The task. Nothing but the line with "walls -- produces nuts." and the lines after it, through the end of the records below, is to be repeated, exactly as it is.

Revision tracking records:
● ● ● ●

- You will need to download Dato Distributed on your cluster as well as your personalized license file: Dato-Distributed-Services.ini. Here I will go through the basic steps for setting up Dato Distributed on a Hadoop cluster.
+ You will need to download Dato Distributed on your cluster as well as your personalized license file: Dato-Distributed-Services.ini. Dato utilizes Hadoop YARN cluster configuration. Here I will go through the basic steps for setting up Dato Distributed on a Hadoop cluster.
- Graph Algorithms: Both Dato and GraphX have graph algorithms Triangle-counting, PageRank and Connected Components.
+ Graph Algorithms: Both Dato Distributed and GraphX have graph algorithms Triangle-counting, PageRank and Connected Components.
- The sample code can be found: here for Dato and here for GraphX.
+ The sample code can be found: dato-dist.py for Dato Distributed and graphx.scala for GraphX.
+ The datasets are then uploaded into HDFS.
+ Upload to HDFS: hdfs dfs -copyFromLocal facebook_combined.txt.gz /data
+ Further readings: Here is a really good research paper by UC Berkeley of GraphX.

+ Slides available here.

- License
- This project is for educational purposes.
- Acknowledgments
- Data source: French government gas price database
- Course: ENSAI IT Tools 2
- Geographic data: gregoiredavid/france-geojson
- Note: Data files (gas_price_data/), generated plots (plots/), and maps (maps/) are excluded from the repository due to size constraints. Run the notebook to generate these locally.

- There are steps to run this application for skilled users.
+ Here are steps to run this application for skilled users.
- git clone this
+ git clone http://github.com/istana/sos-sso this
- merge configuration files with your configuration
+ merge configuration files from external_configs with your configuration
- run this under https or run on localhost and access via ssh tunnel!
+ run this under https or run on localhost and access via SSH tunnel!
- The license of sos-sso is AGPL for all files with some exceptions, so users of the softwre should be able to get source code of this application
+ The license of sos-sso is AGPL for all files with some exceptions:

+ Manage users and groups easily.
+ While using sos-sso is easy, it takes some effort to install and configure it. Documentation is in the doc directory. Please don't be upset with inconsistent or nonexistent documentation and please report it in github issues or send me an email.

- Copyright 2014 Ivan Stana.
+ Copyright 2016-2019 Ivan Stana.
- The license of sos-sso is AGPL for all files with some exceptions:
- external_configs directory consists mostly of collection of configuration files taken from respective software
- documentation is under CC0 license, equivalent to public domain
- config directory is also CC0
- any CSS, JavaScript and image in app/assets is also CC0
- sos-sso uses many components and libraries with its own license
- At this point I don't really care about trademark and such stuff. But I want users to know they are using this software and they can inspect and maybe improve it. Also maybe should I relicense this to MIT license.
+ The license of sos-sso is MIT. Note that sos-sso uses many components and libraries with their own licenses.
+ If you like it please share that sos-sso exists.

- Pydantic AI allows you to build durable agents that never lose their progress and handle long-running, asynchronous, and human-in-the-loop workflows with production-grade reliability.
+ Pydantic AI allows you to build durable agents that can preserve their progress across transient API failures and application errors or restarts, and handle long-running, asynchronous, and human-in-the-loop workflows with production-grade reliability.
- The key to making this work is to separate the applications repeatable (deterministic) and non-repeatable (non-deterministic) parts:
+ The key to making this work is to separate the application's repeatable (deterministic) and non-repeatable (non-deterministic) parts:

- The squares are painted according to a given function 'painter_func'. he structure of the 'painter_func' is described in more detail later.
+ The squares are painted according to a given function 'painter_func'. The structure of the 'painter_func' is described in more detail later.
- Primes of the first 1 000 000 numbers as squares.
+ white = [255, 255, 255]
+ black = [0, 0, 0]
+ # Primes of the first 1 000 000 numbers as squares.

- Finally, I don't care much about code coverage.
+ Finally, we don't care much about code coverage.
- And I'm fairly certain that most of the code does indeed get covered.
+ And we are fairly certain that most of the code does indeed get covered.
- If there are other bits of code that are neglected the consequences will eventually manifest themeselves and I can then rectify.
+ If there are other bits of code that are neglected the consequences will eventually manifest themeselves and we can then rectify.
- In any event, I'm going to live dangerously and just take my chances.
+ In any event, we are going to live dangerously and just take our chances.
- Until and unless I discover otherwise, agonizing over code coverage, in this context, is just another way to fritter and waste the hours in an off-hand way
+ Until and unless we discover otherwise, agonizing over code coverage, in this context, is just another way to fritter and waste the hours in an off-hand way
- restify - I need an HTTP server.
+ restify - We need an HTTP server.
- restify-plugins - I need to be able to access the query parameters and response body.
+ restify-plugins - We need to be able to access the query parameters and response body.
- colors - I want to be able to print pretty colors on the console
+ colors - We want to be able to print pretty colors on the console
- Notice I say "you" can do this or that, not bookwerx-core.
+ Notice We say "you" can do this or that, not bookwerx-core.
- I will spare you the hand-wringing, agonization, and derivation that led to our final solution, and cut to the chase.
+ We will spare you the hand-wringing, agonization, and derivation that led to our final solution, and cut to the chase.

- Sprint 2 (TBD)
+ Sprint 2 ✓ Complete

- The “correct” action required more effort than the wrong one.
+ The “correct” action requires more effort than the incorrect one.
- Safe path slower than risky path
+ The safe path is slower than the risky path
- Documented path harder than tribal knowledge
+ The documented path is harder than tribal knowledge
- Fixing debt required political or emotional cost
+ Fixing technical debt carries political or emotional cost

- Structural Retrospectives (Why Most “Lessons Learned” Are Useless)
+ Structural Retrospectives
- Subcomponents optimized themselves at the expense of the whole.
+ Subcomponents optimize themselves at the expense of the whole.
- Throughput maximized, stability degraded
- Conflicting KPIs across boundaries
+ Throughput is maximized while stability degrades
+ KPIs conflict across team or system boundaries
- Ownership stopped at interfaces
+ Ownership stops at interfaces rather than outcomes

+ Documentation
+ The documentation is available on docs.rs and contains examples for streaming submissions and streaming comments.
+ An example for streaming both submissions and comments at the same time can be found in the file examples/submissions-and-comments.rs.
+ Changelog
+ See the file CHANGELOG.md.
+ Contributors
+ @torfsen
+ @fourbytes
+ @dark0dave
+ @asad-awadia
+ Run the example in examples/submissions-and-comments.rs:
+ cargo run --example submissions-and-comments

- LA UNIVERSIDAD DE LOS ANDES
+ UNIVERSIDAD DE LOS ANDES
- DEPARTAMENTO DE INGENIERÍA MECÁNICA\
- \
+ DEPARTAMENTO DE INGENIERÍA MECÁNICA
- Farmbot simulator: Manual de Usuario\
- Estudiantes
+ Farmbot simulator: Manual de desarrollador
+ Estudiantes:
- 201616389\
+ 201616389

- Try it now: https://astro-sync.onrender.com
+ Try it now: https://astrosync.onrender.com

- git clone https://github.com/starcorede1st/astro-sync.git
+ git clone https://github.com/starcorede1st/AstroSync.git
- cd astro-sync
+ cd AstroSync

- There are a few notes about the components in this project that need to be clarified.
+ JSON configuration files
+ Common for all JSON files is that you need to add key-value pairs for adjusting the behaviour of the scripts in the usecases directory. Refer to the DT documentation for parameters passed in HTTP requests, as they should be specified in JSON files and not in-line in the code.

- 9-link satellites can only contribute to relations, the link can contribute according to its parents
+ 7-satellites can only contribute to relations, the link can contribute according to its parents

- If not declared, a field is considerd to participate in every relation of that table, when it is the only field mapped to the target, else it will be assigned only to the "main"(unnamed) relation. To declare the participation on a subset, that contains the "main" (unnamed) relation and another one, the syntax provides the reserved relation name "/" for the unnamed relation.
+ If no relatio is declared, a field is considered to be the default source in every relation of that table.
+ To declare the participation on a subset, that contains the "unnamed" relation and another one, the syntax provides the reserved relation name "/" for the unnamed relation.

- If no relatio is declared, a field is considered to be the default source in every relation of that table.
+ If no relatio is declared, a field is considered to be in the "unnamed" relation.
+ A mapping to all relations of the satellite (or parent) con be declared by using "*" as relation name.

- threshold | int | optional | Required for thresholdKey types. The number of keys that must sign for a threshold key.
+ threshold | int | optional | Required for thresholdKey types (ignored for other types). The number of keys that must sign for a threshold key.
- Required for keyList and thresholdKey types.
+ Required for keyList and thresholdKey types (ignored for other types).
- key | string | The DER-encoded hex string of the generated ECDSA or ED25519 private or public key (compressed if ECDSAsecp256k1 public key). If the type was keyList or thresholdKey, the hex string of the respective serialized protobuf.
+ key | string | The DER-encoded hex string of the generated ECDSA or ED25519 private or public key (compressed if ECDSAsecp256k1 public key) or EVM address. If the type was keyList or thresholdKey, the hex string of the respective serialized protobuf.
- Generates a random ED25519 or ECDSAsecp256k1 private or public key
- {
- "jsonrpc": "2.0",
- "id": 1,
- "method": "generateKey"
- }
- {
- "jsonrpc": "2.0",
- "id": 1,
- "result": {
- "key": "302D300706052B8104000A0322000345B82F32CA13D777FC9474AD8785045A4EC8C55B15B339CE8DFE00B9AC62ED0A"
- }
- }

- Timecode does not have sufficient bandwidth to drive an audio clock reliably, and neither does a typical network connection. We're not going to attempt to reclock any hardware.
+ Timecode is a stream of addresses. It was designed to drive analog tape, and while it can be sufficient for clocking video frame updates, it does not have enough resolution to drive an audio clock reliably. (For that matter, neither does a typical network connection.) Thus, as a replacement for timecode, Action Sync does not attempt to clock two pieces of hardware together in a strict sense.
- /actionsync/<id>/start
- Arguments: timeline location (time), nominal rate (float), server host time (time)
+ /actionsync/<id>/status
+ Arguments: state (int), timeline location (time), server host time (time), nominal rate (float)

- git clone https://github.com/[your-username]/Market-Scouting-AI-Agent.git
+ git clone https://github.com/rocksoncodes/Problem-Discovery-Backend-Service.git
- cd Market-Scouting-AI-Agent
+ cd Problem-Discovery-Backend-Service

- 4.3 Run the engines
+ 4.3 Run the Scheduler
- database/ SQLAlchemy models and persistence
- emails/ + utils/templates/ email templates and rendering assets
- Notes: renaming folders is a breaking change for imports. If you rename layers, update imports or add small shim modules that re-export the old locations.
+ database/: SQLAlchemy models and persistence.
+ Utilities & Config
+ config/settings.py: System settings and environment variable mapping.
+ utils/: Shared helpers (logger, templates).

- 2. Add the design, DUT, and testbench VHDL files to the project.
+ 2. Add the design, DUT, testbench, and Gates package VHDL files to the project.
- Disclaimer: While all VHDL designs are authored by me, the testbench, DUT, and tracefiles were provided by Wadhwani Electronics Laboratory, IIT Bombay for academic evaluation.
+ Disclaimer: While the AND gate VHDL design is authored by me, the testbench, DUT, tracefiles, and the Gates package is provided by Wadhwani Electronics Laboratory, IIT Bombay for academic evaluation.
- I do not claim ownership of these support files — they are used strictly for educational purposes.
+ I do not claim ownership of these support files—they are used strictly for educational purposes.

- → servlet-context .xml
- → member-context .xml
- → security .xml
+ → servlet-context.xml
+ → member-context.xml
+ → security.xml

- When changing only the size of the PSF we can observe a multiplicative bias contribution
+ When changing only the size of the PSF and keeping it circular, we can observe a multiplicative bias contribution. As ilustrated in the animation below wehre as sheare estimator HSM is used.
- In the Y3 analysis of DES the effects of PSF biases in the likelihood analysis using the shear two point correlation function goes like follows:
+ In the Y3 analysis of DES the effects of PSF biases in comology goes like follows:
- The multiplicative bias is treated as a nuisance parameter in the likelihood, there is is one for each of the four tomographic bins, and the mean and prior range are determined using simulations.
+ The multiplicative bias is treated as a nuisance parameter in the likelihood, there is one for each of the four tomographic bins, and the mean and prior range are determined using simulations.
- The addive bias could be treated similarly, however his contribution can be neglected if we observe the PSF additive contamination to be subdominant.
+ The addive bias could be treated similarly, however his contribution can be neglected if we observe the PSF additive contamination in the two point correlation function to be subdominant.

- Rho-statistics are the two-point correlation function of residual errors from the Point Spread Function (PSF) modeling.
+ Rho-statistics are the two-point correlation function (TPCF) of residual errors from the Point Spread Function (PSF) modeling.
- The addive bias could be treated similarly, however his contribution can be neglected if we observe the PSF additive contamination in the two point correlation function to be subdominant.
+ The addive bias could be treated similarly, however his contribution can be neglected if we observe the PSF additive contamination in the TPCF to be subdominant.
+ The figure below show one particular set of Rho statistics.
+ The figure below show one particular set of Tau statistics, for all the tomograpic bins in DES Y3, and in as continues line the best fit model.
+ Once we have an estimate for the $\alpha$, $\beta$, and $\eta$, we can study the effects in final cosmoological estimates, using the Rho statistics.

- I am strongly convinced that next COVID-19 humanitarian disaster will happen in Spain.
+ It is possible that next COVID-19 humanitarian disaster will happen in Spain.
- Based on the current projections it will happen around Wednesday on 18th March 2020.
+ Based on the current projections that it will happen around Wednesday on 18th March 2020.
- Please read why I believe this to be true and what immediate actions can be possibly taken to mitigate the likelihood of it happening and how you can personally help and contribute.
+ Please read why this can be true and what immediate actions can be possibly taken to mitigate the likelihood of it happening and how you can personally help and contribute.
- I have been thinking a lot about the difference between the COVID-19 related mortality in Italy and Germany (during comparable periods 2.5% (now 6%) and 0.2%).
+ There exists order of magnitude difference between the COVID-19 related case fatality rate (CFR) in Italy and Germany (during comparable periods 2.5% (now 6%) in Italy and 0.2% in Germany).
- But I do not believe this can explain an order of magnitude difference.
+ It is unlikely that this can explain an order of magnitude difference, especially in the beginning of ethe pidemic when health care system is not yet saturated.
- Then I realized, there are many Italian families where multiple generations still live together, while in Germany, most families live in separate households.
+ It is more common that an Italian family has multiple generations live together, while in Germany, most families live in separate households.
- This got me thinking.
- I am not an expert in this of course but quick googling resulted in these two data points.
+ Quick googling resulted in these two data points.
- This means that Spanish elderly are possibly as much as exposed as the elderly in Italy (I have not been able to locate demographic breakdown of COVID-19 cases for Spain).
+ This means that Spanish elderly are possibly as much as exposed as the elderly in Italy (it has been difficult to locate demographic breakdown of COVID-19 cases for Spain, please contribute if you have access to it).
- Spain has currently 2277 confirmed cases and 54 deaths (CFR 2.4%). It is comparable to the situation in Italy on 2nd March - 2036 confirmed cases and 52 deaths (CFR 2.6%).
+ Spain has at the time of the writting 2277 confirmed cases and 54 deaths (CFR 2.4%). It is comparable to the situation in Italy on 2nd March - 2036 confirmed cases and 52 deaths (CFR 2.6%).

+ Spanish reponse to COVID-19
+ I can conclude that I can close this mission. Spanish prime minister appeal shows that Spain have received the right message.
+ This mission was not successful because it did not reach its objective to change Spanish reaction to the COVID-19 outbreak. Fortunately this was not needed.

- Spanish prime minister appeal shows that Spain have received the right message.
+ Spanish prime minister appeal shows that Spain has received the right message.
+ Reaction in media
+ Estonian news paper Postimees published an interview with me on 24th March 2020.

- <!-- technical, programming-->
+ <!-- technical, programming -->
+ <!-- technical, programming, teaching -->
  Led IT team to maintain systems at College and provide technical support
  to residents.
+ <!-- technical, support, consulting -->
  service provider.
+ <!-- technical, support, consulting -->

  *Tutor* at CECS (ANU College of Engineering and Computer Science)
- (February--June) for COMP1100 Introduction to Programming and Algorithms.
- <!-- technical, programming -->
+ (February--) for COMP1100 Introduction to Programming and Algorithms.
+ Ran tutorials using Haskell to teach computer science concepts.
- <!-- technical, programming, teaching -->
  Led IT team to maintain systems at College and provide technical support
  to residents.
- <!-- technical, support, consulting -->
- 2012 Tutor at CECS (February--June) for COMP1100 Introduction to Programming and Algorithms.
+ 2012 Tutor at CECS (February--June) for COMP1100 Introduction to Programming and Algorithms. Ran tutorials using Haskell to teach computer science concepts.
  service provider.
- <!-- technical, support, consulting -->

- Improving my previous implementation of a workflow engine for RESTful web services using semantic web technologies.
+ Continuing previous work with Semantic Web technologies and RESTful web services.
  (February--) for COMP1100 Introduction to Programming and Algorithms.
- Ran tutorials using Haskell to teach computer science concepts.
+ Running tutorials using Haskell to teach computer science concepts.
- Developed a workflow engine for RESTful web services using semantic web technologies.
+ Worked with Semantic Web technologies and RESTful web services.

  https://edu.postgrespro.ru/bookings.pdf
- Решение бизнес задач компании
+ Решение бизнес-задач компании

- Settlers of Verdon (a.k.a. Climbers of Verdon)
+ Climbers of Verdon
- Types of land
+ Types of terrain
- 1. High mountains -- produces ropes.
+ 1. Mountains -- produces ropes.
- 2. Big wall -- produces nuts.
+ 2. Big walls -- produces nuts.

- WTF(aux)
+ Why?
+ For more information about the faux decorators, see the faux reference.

● ● ● ●

Answer section.
+ 2. Big walls -- produces nuts.

- WTF(aux)
+ Why?
+ For more information about the faux decorators, see the faux reference.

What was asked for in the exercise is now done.